According to latest estimates, standing crop on over 10 lakh hectares has been impacted due to heavy rain and consequent flooding in the state over the last few days, with farm areas in Solapur, Pune, Satara and Osmanabad the worst hit. Sources said the state’s Cabinet will soon meet to announce a relief package for the affected farmers.
On Wednesday, a Congress delegation met Thackeray to demand a relief package of Rs 25,000 per hectare for farmers. While this is on the higher side, a compensation on the basis of state’s Disaster Relief Fund norms itself works to a total of Rs 683 crore, which itself will be a tight rope walk given that the state’s growth rate has been slipping. “Increasing inflation will only add to the woes,” a senior official said.
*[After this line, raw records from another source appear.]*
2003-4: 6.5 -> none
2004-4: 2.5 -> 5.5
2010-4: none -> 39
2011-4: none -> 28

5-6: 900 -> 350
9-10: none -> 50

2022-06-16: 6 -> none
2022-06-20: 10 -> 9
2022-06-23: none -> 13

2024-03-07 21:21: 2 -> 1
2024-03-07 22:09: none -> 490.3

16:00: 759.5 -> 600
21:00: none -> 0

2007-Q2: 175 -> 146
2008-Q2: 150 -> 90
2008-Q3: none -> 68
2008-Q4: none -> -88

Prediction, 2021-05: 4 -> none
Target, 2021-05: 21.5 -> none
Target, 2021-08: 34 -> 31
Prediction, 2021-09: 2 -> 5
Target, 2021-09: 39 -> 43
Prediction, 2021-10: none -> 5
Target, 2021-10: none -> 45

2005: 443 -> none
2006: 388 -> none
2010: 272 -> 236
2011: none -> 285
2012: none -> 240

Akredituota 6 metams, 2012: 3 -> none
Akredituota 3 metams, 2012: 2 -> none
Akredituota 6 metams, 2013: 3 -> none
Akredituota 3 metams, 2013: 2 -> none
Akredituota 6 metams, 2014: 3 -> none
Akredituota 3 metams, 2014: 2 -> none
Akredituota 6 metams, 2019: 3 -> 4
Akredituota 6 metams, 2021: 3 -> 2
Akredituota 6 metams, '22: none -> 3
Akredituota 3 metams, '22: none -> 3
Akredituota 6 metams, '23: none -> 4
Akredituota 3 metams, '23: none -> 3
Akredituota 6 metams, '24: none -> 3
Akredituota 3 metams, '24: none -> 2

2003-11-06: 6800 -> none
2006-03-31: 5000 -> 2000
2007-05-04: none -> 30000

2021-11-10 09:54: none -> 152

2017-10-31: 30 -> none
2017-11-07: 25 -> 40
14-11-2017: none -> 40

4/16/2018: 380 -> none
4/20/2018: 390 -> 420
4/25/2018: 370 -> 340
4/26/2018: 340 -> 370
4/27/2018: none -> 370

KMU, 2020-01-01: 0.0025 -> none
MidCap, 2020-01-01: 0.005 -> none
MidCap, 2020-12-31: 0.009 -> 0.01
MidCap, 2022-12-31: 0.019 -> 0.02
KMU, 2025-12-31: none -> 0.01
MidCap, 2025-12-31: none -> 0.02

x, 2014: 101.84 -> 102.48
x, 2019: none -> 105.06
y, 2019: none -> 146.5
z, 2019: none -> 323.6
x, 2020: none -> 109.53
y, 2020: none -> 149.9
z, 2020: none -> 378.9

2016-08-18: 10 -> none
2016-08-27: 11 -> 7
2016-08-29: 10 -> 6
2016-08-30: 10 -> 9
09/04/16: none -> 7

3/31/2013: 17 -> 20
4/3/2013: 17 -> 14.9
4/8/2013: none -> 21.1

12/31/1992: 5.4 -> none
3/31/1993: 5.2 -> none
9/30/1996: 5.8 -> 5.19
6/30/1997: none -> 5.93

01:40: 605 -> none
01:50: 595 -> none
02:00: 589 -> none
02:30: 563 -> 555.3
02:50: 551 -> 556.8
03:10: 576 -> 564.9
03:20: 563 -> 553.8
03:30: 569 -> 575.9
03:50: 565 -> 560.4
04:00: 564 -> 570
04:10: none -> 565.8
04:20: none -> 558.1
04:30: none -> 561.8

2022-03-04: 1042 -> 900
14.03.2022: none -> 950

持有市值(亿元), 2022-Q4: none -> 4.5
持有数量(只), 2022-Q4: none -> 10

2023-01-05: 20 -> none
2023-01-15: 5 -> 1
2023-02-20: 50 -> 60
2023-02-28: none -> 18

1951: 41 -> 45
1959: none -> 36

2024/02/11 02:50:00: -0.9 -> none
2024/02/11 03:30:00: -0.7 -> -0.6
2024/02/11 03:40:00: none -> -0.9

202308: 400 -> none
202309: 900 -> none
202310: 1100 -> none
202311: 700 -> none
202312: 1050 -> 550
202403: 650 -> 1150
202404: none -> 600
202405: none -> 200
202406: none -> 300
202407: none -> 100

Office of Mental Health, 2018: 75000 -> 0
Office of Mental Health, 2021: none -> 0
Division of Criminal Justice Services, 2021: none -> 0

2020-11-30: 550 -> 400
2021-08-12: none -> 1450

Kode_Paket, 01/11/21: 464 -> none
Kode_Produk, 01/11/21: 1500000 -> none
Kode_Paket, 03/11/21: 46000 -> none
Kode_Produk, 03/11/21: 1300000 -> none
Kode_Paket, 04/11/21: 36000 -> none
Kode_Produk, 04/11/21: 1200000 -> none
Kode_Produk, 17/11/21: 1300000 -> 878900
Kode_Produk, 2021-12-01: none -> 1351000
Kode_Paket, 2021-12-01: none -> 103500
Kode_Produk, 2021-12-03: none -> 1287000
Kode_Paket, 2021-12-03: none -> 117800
Ironically, the agriculture sector, which contributes around 11 per cent to the state’s gross state domestic product, was the only one to have weathered the pandemic recession, and was set to register a “strong growth” before the heavy rain struck at the end of the monsoon.
With the food price index expected to soar further this month both in rural and urban areas, officials said the consumer price index (CPI), which was reported at 6.73 per cent in July, will rise further. This inflationary trend comes at a time when the state’s unemployment rate has been climbing and job losses have been reported from both rural and urban sectors, stoking fears of stagflation. Senior state officials have advocated early intervention at the supply side for farm products and increase in public consumption expenditure to curb the trend.